Está a dar algo em que acreditar a quem se sente explorado, esquecido, abandonado e desconsiderado, ainda que as suas soluções sejam intangíveis, fantasiosas, simplistas e insignificantes como eram as do PCP.

É sabido que a cultura política no nosso país é baixa, sequelas de circunstâncias históricas perpetuadas durante séculos, como o atraso, o analfabetismo, o fraco fomento da cultura, do espírito crítico, da liberdade de expressão, a repressão política, entre outros factores. Só este conjunto de circunstâncias abalou a dinâmica social do nosso país de uma forma tão significativa de modo a que o nosso modo de viver, de pensar e de estar na sociedade seja incomparável ao dos ingleses, ao dos suecos, ao dos franceses ou ao dos americanos, sociedades com uma cultura política e civilizacional muito mais viva, cujos modelos de sociedade não são de todo possíveis de aplicar em Portugal. Facto que devemos aceitar.

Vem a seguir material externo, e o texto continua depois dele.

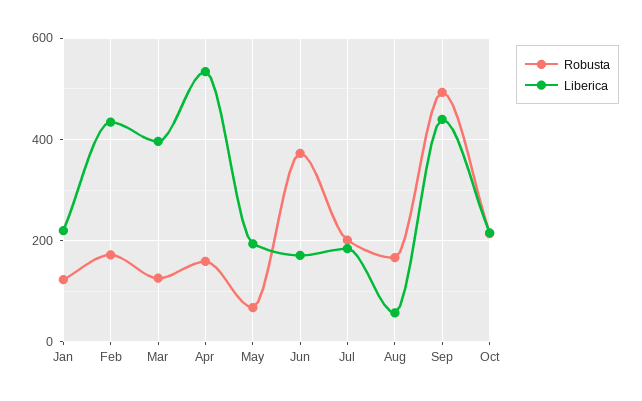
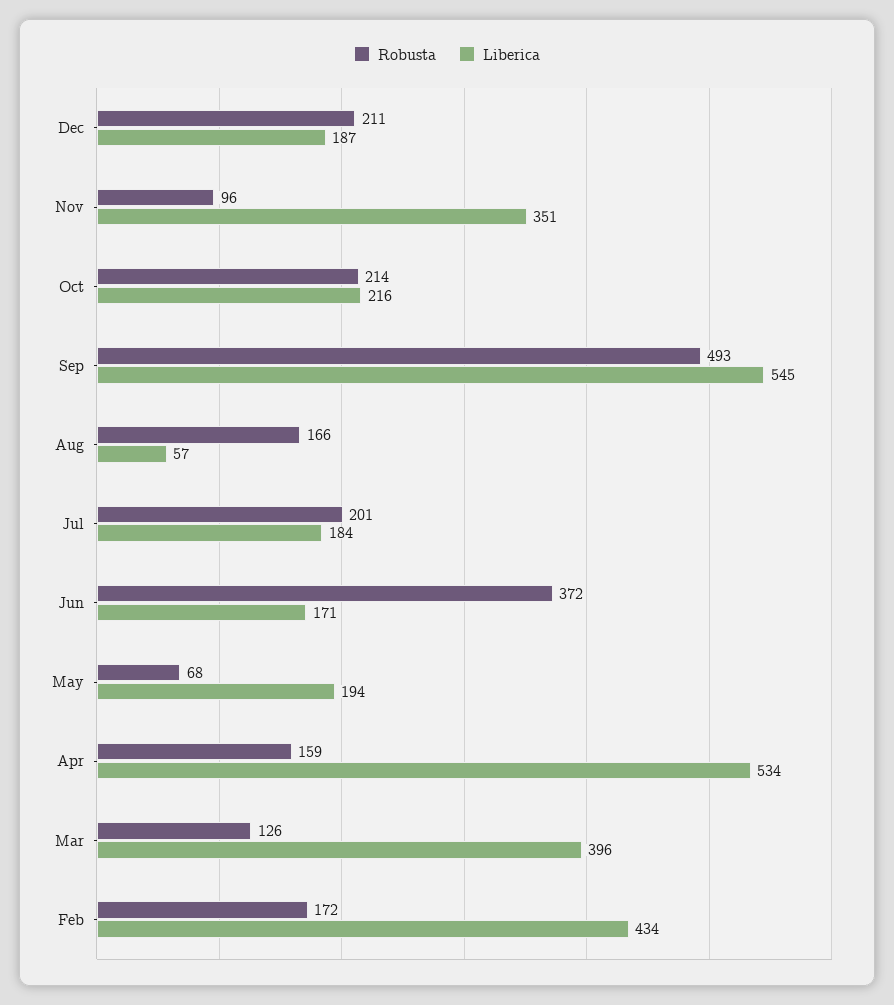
Robusta, Jan: 120 -> none
Liberica, Jan: 220 -> none
Liberica, Sep: 440 -> 545
Robusta, Dec: none -> 211
Liberica, Dec: none -> 187
Robusta, Nov: none -> 96
Liberica, Nov: none -> 351

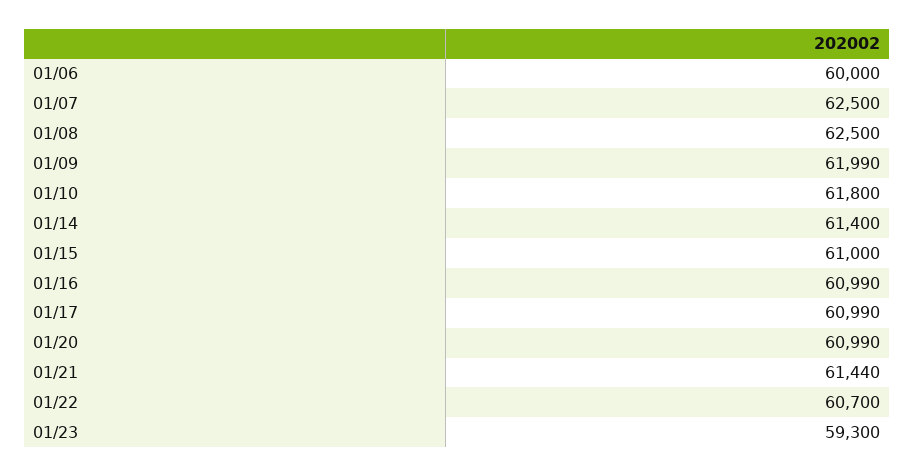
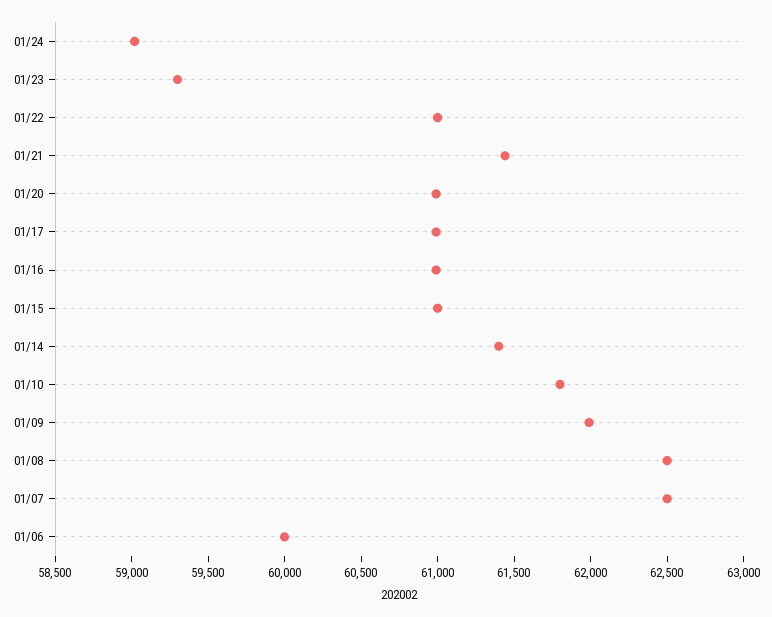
01/22: 60700 -> 61000
01/24: none -> 59000

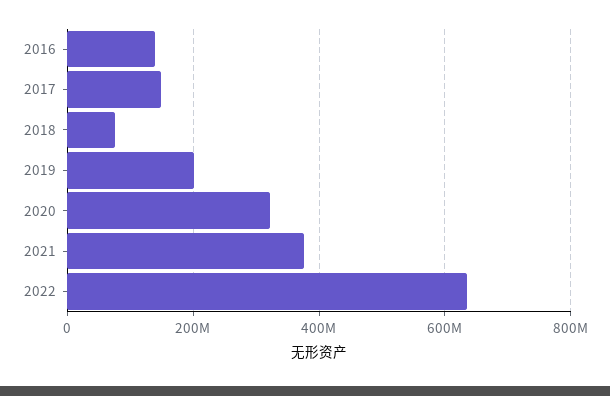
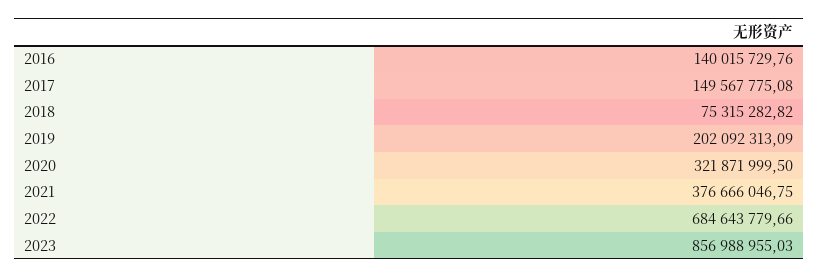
2022: 640000000 -> 684643779.66
2023: none -> 856988955.03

É mais fácil olharmos para dentro do nosso país e identificarmos falhas que consideramos graves, e dizer, “lá fora faz-se melhor”. O que é parcialmente verdade, mas também é parcialmente culpa do nosso típico complexo de inferioridade nacional que nos faz constantemente querer saber o que “os outros” pensam de nós para formularmos a opinião acerca de nós próprios. E quando formulamos essa opinião temos tendência para culparmos falanges do nosso povo daquilo que está mal, em vez de nos culparmos a nós como um todo, como portugueses. A culpa é sempre dos outros, os “lá de Lisboa”, os “lá do Alentejo”, os “lá do norte”, os “lá do sul”, “os emigrantes” … E esta dinâmica social não só é um bloqueio ao progresso, como é muito perniciosa.

Nos próximos dias vamos ouvir que o fascismo está a ganhar folego no Alentejo, e que os alentejanos são aquilo e aqueloutro. É o típico modo de pensar do português, marginalizar os nossos semelhantes que manifestem posições que ameacem as nossas.

Devo dizer antes de prosseguir que o meu apego ao Chega é zero, assim como ao PCP, mas ao Alentejo, aos alentejanos e à memória histórica da minha região, o meu apego é inexcedível, apaixonado, devoto e intensamente protector.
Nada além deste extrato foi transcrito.